Duncan, a member of the MIT Community Running Club in Silicon Valley, Calif., continued the club tradition of dedicating the race to the graduating class and counting the distance as 24,777 smoots.
"Every time I thought I was running too fast, I'd move to the edge and high-five some little kids so I would focus less on pace and more on spectacle," said Duncan, a circuit designer in Silicon Valley.
As he ran through Framingham, he heard someone shout, "Go Ron Duncan." Since he wore no identifying sign, he was surprised. Turning, he recognized an old friend, Cheryl Brown, and waved to her. Duncan advises runners to write their name on their bib, shorts or body to elicit personal cheers.
Approaching the finish on Boylston Street, Duncan reveled in the cries of appreciation and encouragement from the sidelines.
"'Don't go too fast. Soak it up,' I kept telling myself," he said. "But the crowd and the emotions put more spring in my legs and it ended way too quickly as I passed several runners down the stretch."
Leaving Duncan with one thought: "Do I really have to wait 365 days to do it again?"

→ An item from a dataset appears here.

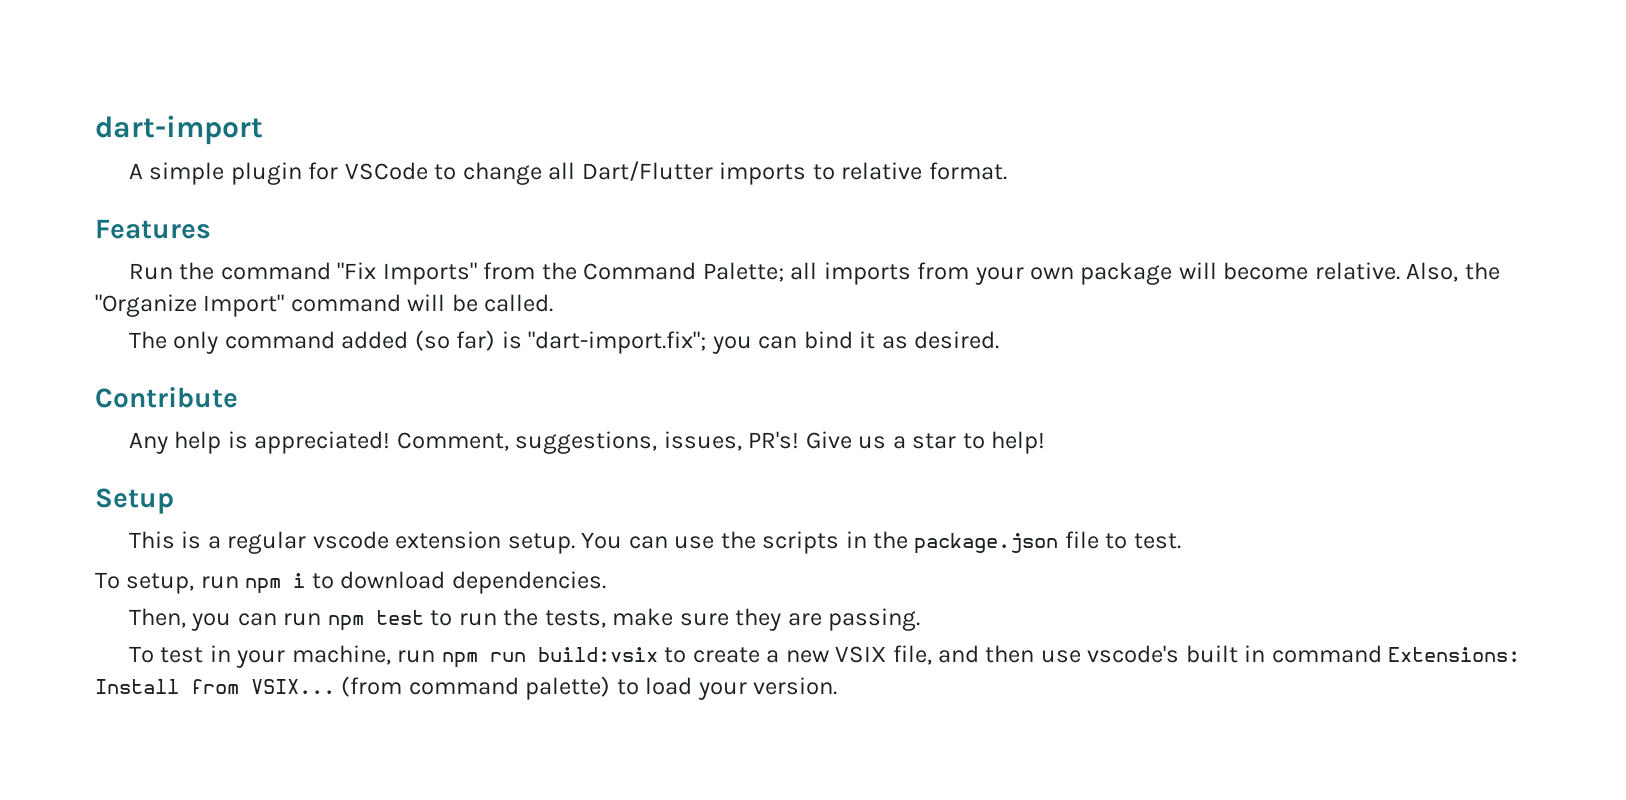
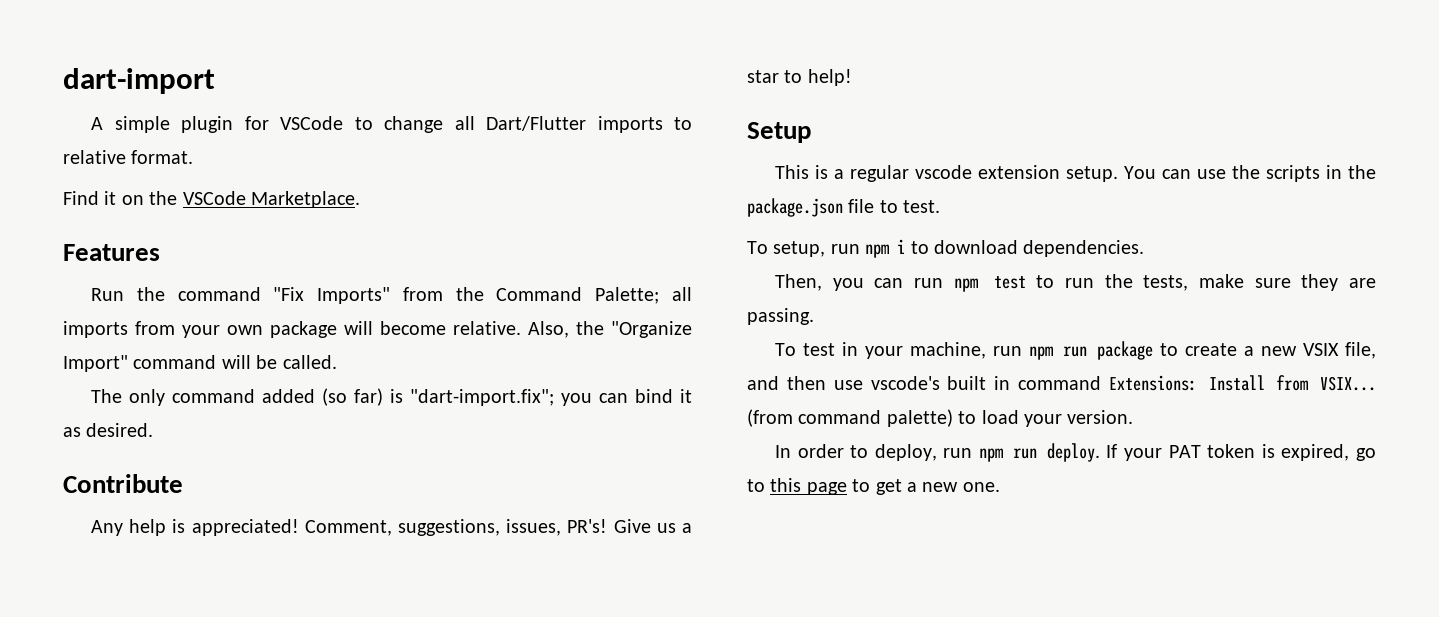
+ Find it on the VSCode Marketplace.
- To test in your machine, run npm run build:vsix to create a new VSIX file, and then use vscode's built in command Extensions: Install from VSIX...
+ To test in your machine, run npm run package to create a new VSIX file, and then use vscode's built in command Extensions: Install from VSIX...
+ In order to deploy, run npm run deploy. If your PAT token is expired, go to this page to get a new one.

Duncan's teammate and co-worker, Paul Osepa (S.B. 1982) finished in 3:42. Andrea Hatch, an administrator at the Picower Center for Learning and Memory, completed her 26th consecutive Boston Marathon in 5:16.05.
Daniel Feldman, running in his first Boston Marathon as an MIT alumnus, finished 25th in 2:30.27. He competed in his final three years at MIT, finishing 62nd, 52nd and 32nd. Feldman received the S.B. in environmental engineering science last June.
Junior Brian Loux, associate features editor of The Tech, ran 4:48.35 in the first road race of his life. "My back and legs have yet to congratulate me," Loux wrote in Friday's edition. "They'll get over it."